After this, Bancroft attended meetings at the CFMEU office multiple times a week which was “pretty unheard of”, King said.

A CFMEU official, Kurt Pauls, was at one stage also placed on a selection panel to appoint the executive director of compliance services which resulted in the panel being unable to make a decision and the role being readvertised.

“She became almost a captured pawn,” King said of Bancroft. The former regulator then “copped a lot of resistance” after deciding to pull back, with those attempts met with a campaign from the union which saw her contacted directly demanding she respond personally to all compliance matters. Bancroft left the role in early 2023.

Early last year, as a bill before Queensland parliament sought to close loopholes allowing CFMEU officials without right of entry permits to access workplaces, King then told of her one and only major interaction with Ingham.

It was International Women’s Day and King had a series of missed calls from an unknown number and ultimately a message revealing the caller to be Ingham. He was seeking an urgent meeting about the bill.

The pair met later that day after Ingham had visited United Workers Union boss Gary Bullock to discuss “party matters”. King said Ingham demanded she help him push for a delay to the bill.

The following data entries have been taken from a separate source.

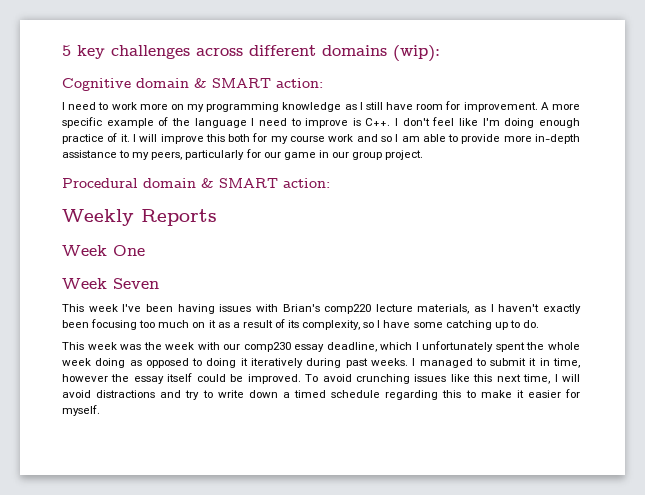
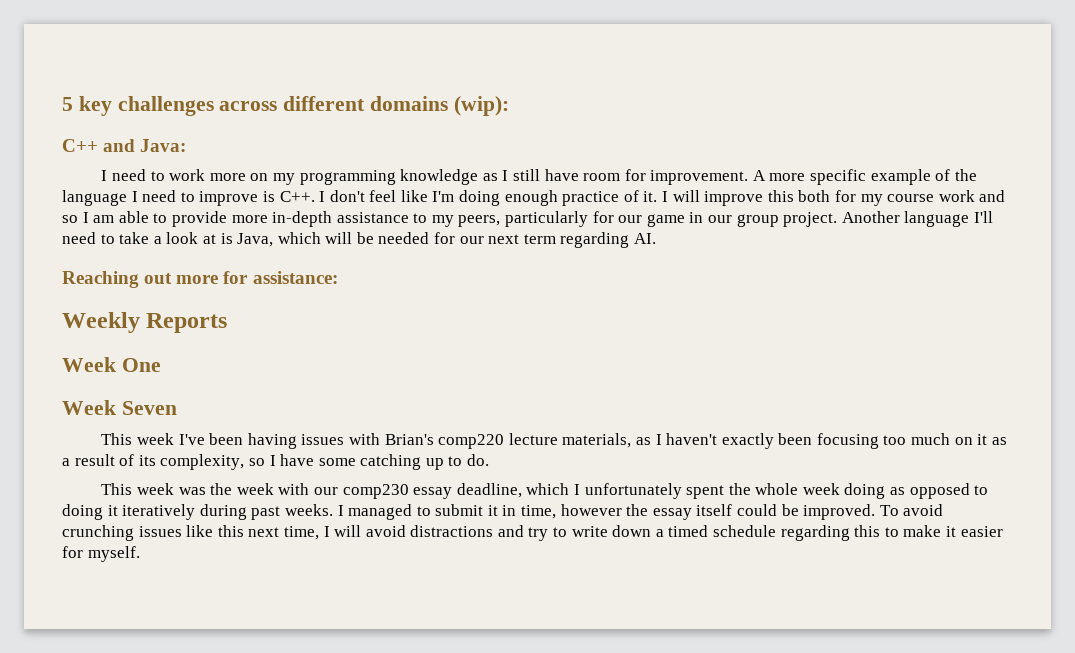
[62,78,323,91] Cognitive domain & SMART action: -> [62,139,187,152] C++ and Java:
[62,178,330,188] // Procedural domain & SMART action: -> [841,211,993,227] [62,232,657,248] [62,271,338,288] Another language I'll need to take a look at is Java, which will be needed for our next term regarding AI. // Reaching out more for assistance:

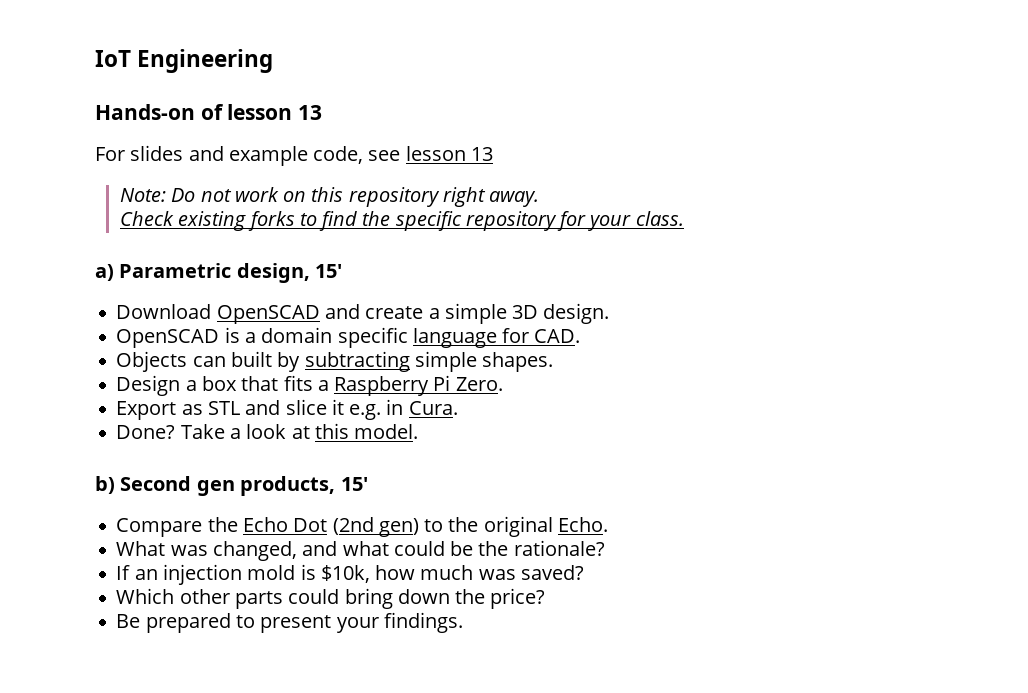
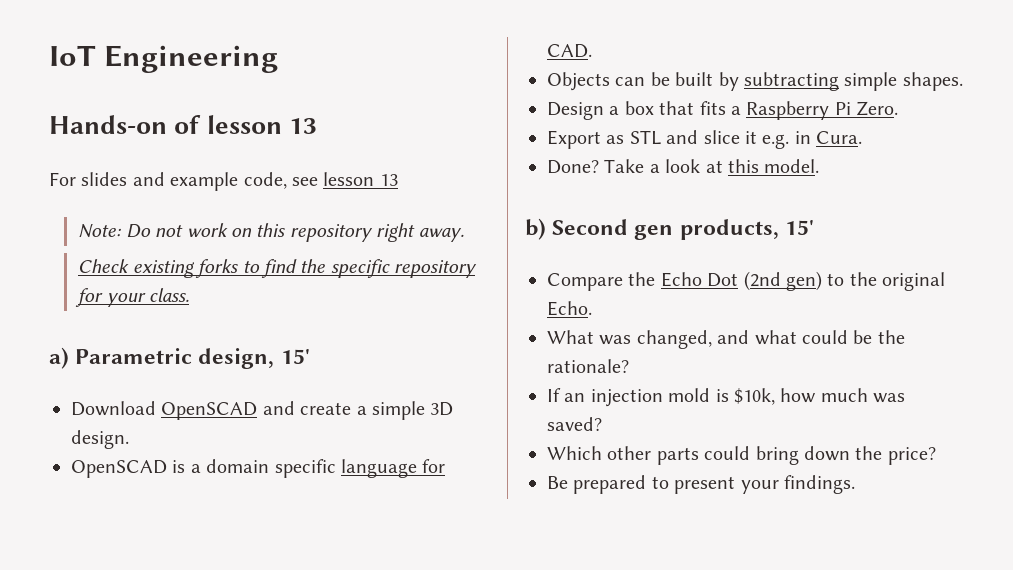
(226, 361) none -> [650,72,670,86] be

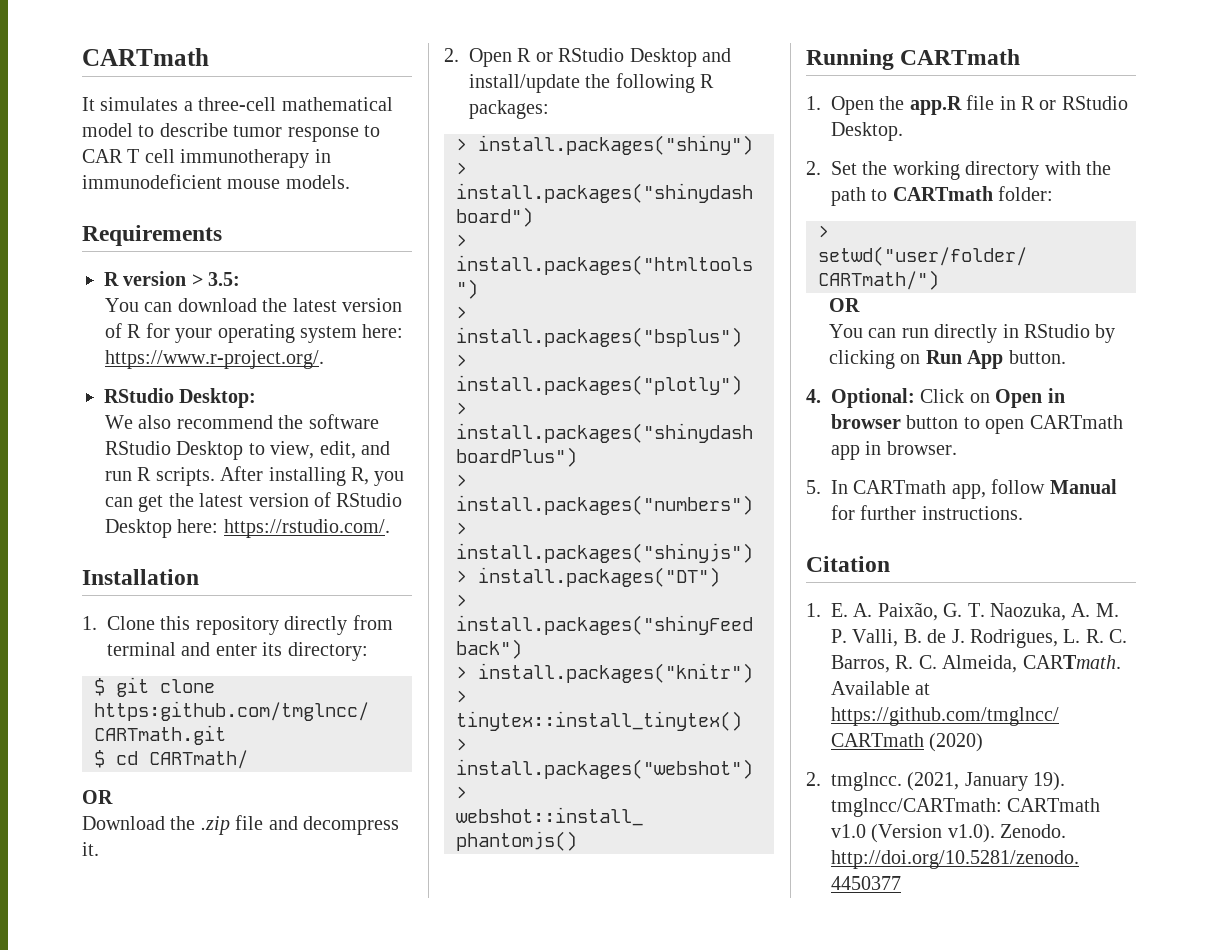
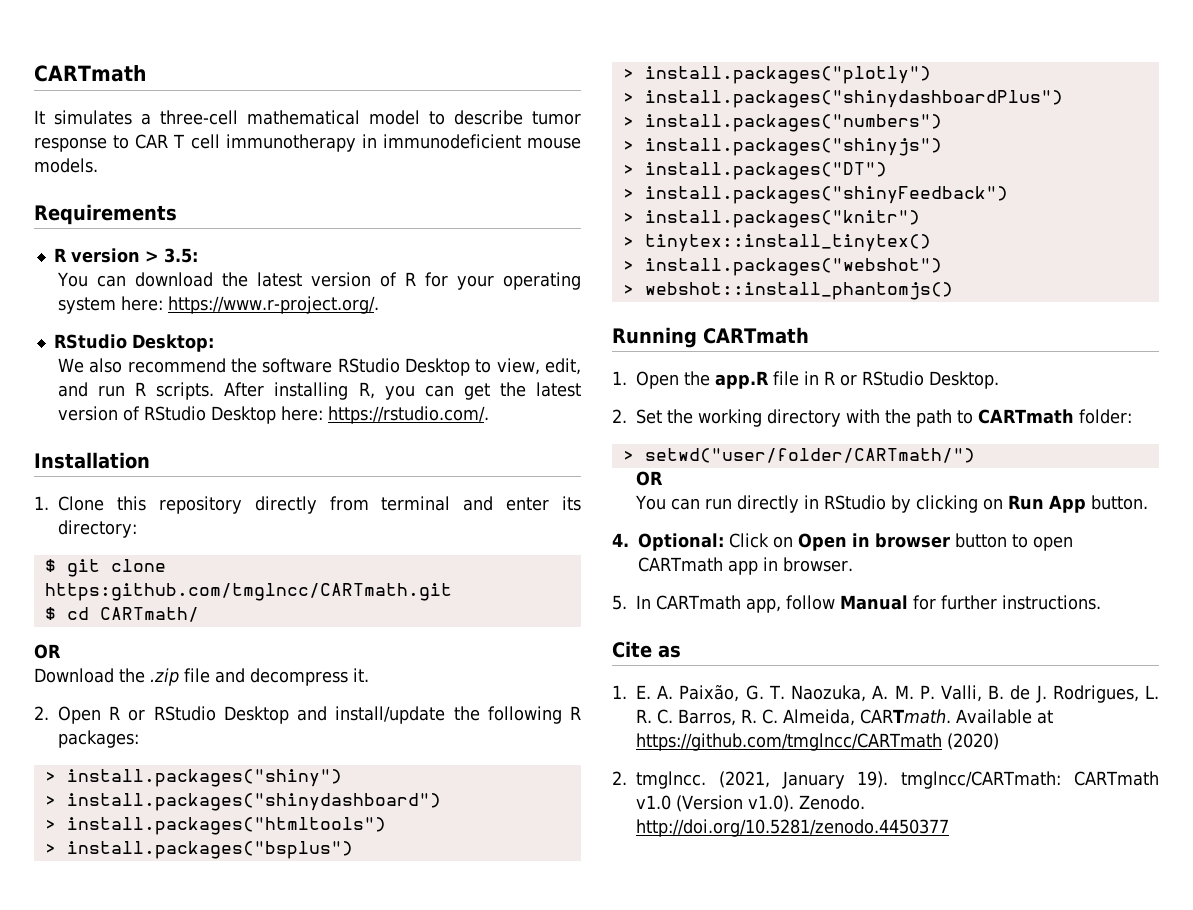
[806,556,890,572] Citation -> [612,641,681,658] Cite as

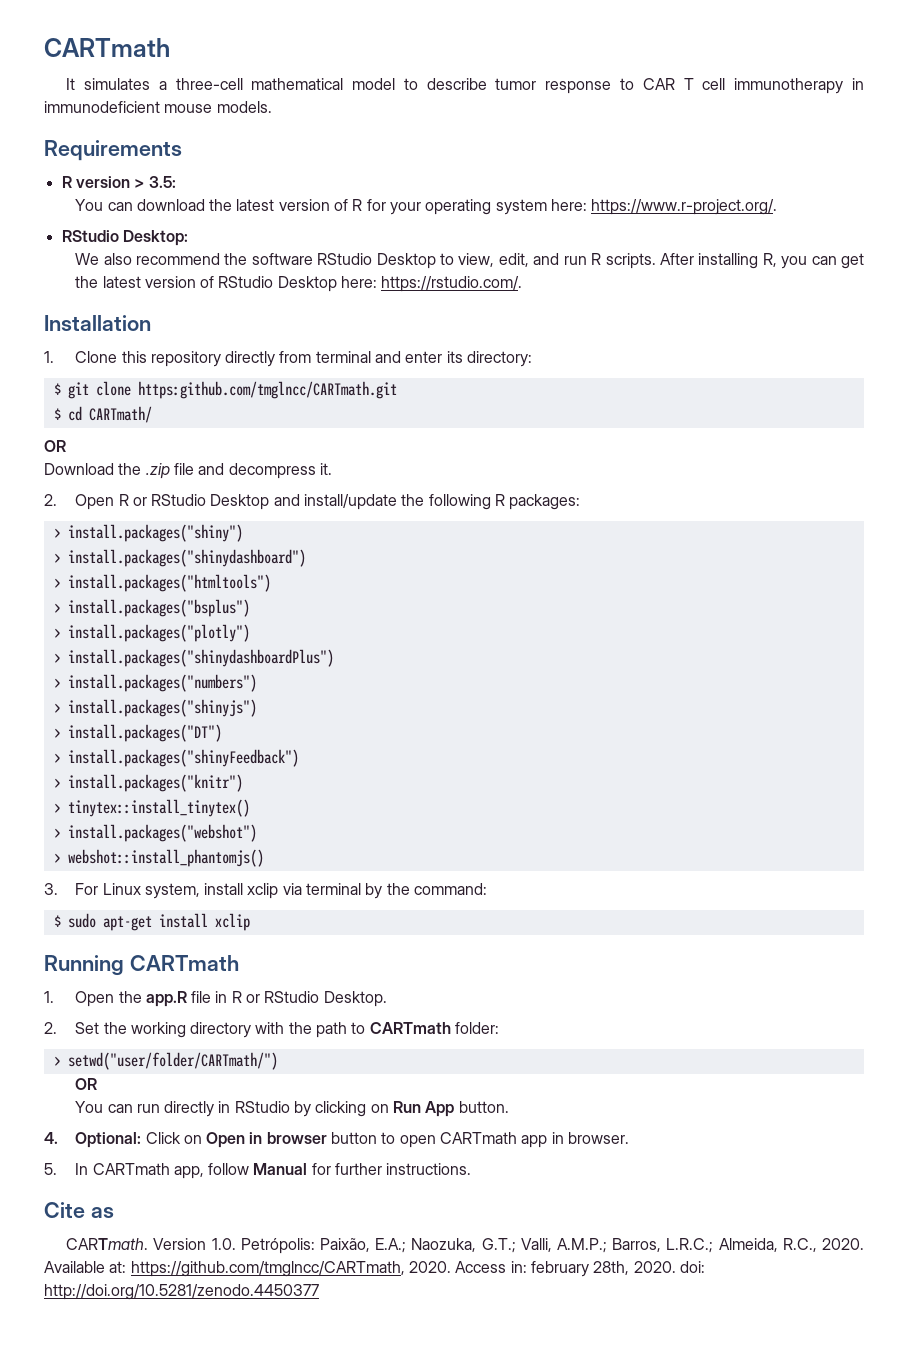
(953, 291) none -> [44,883,488,899] [53,913,250,931] // 3. For Linux system, install xclip via terminal by the command: // $ sudo apt-get install xclip
[612,685,1159,703] [636,709,1053,726] [636,733,999,751] [612,771,1160,789] [636,795,865,812] 1. E. A. Paixão, G. T. Naozuka, A. M. P. Valli, B. de J. Rodrigues, L. R. C. Barros, R. C. Almeida, CARTmath. Available at https://github.com/tmglncc/CARTmath (2020) // 2. tmglncc. (2021, January 19). tmglncc/CARTmath: CARTmath v1.0 (Version v1.0). Zenodo. -> [66,1238,865,1254] [44,1261,705,1277] CARTmath. Version 1.0. Petrópolis: Paixão, E.A.; Naozuka, G.T.; Valli, A.M.P.; Barros, L.R.C.; Almeida, R.C., 2020. Available at: https://github.com/tmglncc/CARTmath, 2020. Access in: february 28th, 2020. doi:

Ingham said this would give him “kudos” with organisers to help him run against Ravbar for the role of secretary in upcoming union elections, bring the CFMEU back in as a QCU affiliate and into Labor’s Left faction.

If she refused, Ingham said Ravbar would “go nuclear” when he returned from leave the following week with a campaign against the government and likely broader union movement. King said her rejection of the proposal shocked Ingham.

The bill eventually passed, and King said she believed this triggered a period of escalated industrial action from the CFMEU on the Cross River Rail and Centenary Bridge upgrade projects.

The inquiry will resume on Wednesday, with evidence expected from AWU state secretary Stacey Schinnerl.